Carter faz seu caminho de volta por entre os escombros, quando ele finalmente desaparece eu toco meu pescoço e respiro fundo, soltando oque parecia ser todo o ar dos meus pulmões. Ainda estou sonolenta por causa do soro da paz, então sigo para casa para tirar um cochilo, esgueirando-me pelos escombros, vejo algumas sombras dos sem-facção mas os ignoro, sei que é errado, e que eu provavelmente soei cruel comendo nos prédios abandonados onde eles morrem de fome. Então, olhei para a sacola de pão em minha mão e a pendurei numa viga próxima, imaginando se alguém a acharia.

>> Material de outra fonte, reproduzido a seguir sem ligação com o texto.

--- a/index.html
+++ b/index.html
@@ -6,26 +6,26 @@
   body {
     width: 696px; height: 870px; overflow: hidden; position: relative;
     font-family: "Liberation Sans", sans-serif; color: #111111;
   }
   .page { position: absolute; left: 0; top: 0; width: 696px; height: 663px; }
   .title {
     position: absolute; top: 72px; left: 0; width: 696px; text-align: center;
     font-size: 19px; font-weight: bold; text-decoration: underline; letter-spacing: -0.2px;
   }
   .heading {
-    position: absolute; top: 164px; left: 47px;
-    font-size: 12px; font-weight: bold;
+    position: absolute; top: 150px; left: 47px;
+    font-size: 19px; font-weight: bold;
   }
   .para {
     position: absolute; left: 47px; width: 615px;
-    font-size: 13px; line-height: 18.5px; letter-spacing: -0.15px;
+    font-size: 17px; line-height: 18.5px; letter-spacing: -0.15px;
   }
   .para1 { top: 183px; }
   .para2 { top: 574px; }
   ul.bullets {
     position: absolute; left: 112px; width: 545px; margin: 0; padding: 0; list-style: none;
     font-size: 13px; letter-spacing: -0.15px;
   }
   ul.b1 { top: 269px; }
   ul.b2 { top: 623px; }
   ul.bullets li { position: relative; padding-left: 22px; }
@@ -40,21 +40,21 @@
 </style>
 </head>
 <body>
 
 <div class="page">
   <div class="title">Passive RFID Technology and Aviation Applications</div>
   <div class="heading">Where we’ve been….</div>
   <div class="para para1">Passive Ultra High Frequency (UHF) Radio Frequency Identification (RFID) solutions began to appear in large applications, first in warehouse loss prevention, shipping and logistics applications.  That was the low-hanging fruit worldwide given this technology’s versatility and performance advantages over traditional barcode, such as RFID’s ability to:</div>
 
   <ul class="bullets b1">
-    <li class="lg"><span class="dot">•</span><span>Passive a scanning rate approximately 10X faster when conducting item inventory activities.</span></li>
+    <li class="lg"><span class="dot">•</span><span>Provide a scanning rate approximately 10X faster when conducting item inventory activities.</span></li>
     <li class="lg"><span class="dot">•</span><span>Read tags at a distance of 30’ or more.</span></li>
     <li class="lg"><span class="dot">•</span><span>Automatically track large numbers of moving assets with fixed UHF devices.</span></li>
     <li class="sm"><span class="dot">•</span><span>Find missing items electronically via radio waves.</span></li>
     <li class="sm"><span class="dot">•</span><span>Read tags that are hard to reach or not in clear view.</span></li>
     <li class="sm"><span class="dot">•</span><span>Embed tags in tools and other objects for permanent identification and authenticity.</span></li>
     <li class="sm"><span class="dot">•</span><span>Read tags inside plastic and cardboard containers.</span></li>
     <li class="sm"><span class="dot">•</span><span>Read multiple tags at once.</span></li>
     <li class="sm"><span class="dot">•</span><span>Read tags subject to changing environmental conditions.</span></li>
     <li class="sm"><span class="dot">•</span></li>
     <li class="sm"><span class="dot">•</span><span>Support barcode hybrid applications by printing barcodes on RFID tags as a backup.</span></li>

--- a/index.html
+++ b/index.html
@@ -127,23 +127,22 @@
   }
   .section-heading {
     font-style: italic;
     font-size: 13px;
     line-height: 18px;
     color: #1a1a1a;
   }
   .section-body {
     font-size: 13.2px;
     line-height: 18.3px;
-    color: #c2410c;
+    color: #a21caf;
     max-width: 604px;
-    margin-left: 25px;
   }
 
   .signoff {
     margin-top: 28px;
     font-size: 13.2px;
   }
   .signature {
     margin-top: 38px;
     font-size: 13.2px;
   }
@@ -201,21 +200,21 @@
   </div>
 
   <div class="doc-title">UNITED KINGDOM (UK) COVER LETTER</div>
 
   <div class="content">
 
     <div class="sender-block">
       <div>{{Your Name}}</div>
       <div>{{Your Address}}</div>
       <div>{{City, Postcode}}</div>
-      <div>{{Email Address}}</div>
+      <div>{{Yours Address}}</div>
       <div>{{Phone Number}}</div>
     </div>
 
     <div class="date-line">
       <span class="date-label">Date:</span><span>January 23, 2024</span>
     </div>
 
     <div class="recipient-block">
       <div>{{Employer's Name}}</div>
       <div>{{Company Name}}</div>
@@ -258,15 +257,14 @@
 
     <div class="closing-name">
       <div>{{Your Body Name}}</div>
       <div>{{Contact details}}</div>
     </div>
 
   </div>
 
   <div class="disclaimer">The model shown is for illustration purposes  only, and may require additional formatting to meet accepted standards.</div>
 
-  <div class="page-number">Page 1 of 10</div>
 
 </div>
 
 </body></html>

Isso é pro caso de eu ter soado soberba, desculpe.
Segui meu caminho e quando cheguei na rua de casa, soldados estavam parados na porta de casa, com armas em punho, Sarah chorava compulsivamente, e Joe a consolava como podia. Quando me viram dobrar a esquina, Sarah soltou-se dos braços de Joe e correu em minha direção, os soldados guardaram as armas e Joe respirou, como se não o tivesse feito o dia todo.
Sarah me agarrou e chorou nos meus ombros por uns cinco minutos, oque me deu uma chance de criar uma desculpa melhor do que “Passei a tarde com um audacioso recém conhecido nos prédios detonados comendo pão da paz. Mas tá tudo bem.”
Quando ela se calou, Joe apenas nos escoltou para dentro de casa, para o maior sermão da história da humanidade.